* Information supplied *
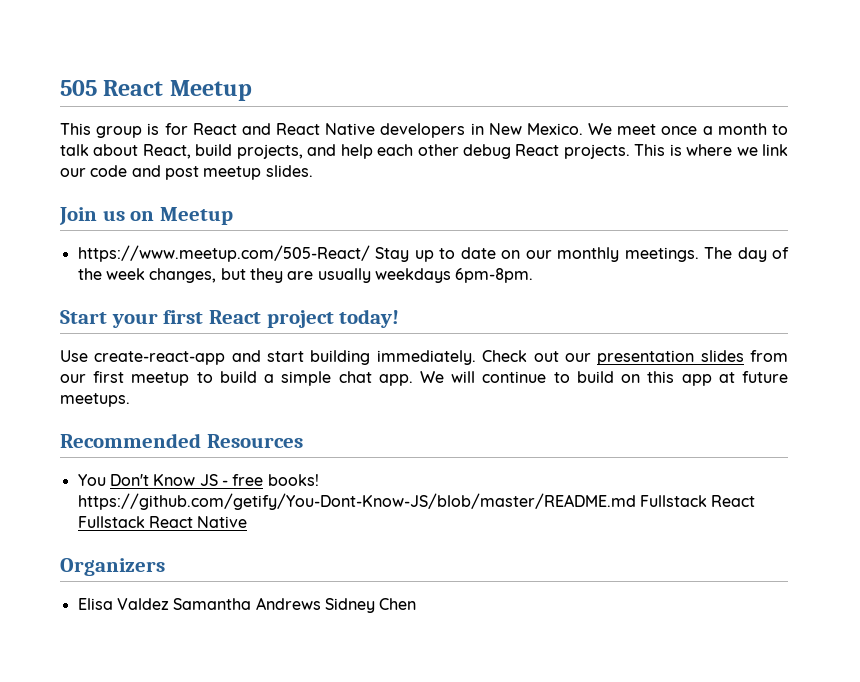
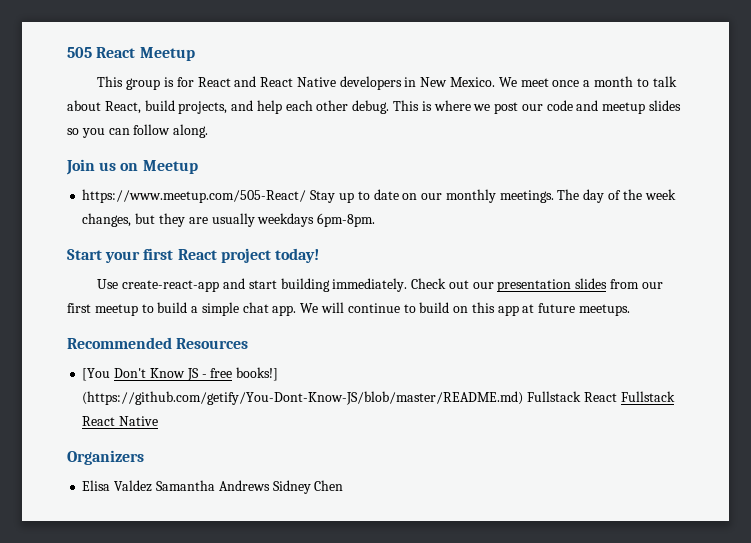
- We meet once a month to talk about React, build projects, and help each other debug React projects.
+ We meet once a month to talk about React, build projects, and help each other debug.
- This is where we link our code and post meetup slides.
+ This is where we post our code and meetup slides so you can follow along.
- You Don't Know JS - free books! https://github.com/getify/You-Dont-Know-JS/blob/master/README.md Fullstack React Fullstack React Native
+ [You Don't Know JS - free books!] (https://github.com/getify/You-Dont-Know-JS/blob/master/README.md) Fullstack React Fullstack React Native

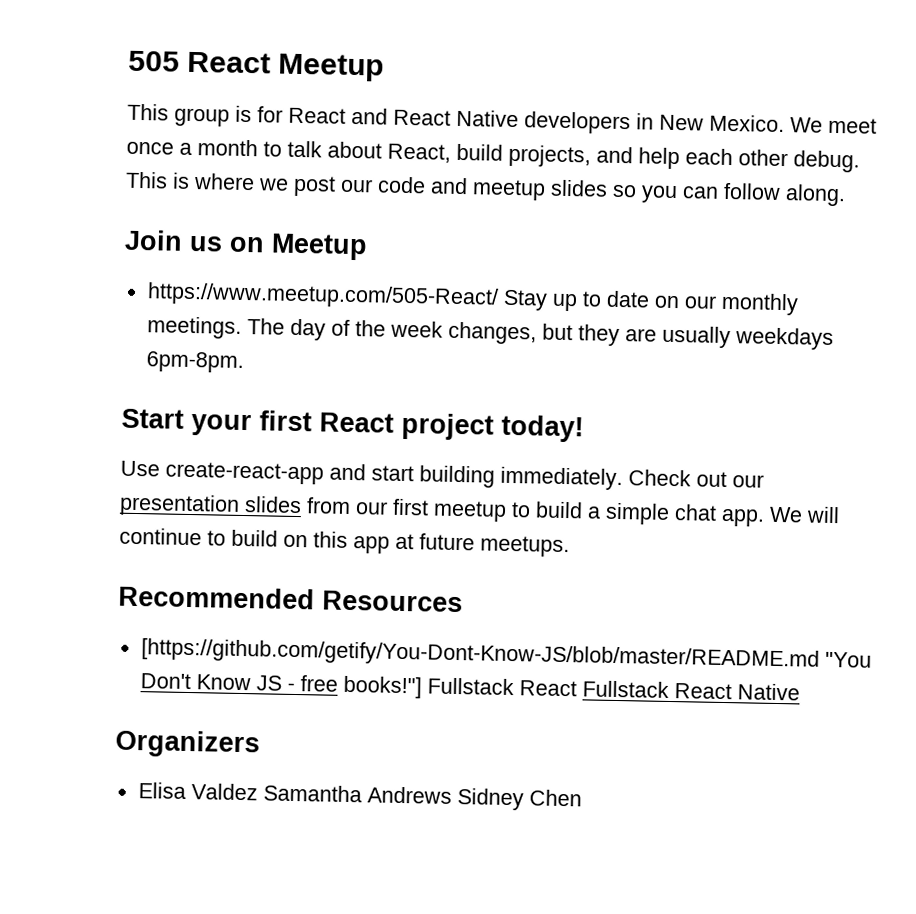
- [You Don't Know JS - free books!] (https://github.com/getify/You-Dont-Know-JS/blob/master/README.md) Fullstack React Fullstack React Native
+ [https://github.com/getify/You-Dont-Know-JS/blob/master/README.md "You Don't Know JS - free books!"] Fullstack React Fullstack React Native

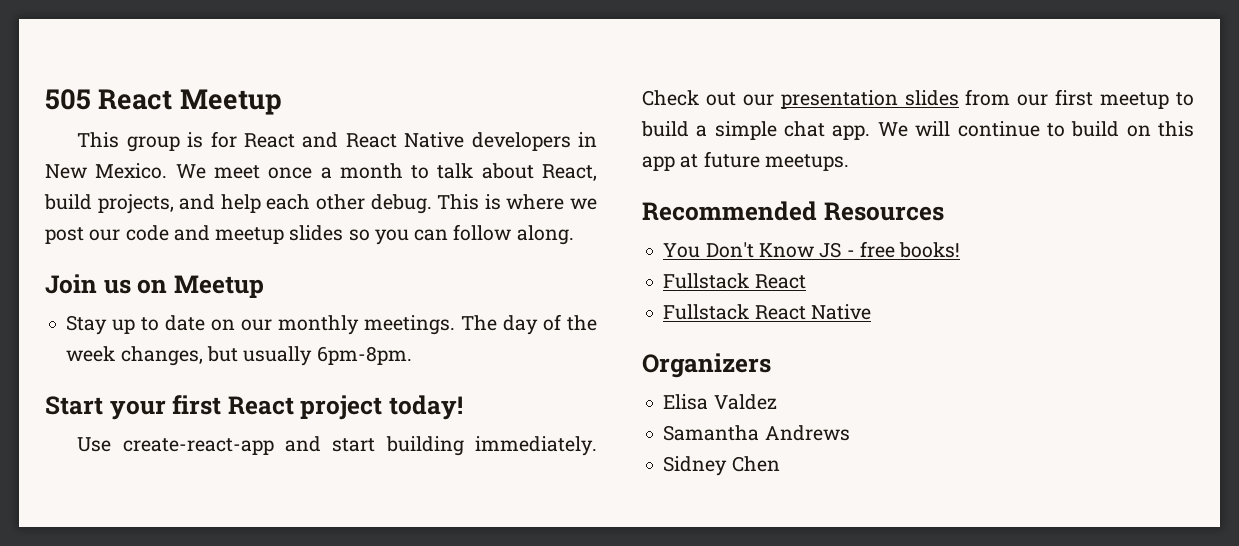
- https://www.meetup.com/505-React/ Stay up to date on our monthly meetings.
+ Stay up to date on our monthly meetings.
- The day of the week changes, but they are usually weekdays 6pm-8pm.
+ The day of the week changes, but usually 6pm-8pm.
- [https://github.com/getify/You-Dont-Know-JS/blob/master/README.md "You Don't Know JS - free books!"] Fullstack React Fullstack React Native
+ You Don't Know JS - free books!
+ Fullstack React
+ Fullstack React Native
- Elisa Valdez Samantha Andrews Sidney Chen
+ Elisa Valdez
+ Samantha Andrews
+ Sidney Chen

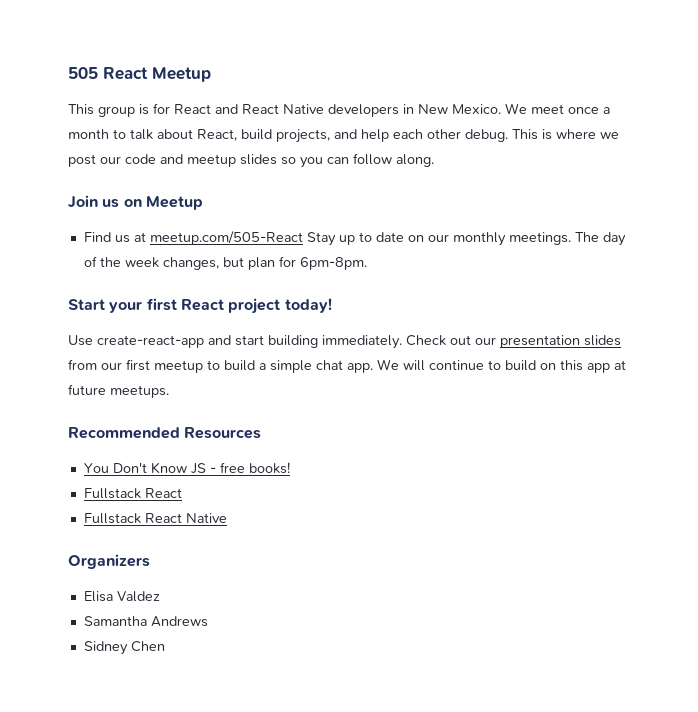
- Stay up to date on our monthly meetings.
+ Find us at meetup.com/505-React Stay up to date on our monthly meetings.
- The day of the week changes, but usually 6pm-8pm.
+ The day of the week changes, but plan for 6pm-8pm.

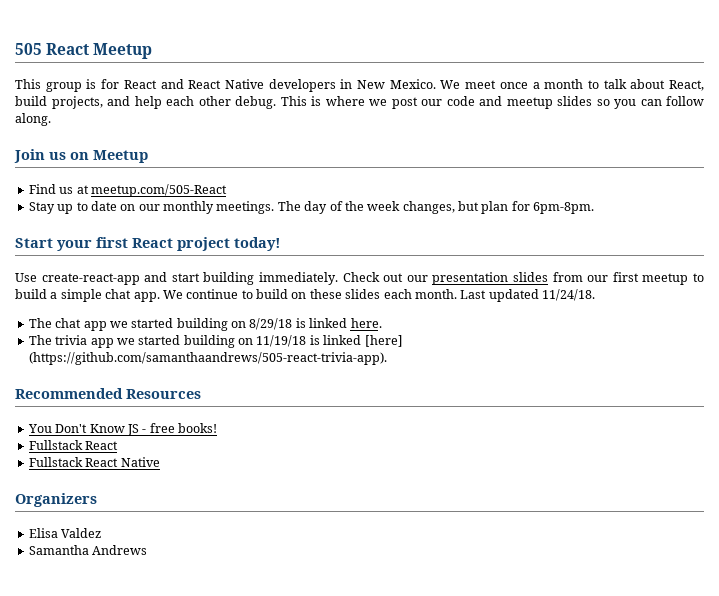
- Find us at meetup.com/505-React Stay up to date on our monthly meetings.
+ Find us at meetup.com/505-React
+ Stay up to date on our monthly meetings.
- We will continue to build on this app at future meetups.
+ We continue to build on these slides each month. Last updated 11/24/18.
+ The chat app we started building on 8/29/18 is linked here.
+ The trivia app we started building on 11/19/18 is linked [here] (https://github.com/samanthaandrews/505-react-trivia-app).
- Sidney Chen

* What you need to do *
Repeat exactly the line containing "- https://www.meetup.com/505-React/ Stay" and every line after it through the end of the records, and nothing else. Leave the pictures out.

* Task response *
- https://www.meetup.com/505-React/ Stay up to date on our monthly meetings.
+ Stay up to date on our monthly meetings.
- The day of the week changes, but they are usually weekdays 6pm-8pm.
+ The day of the week changes, but usually 6pm-8pm.
- [https://github.com/getify/You-Dont-Know-JS/blob/master/README.md "You Don't Know JS - free books!"] Fullstack React Fullstack React Native
+ You Don't Know JS - free books!
+ Fullstack React
+ Fullstack React Native
- Elisa Valdez Samantha Andrews Sidney Chen
+ Elisa Valdez
+ Samantha Andrews
+ Sidney Chen

- Stay up to date on our monthly meetings.
+ Find us at meetup.com/505-React Stay up to date on our monthly meetings.
- The day of the week changes, but usually 6pm-8pm.
+ The day of the week changes, but plan for 6pm-8pm.

- Find us at meetup.com/505-React Stay up to date on our monthly meetings.
+ Find us at meetup.com/505-React
+ Stay up to date on our monthly meetings.
- We will continue to build on this app at future meetups.
+ We continue to build on these slides each month. Last updated 11/24/18.
+ The chat app we started building on 8/29/18 is linked here.
+ The trivia app we started building on 11/19/18 is linked [here] (https://github.com/samanthaandrews/505-react-trivia-app).
- Sidney Chen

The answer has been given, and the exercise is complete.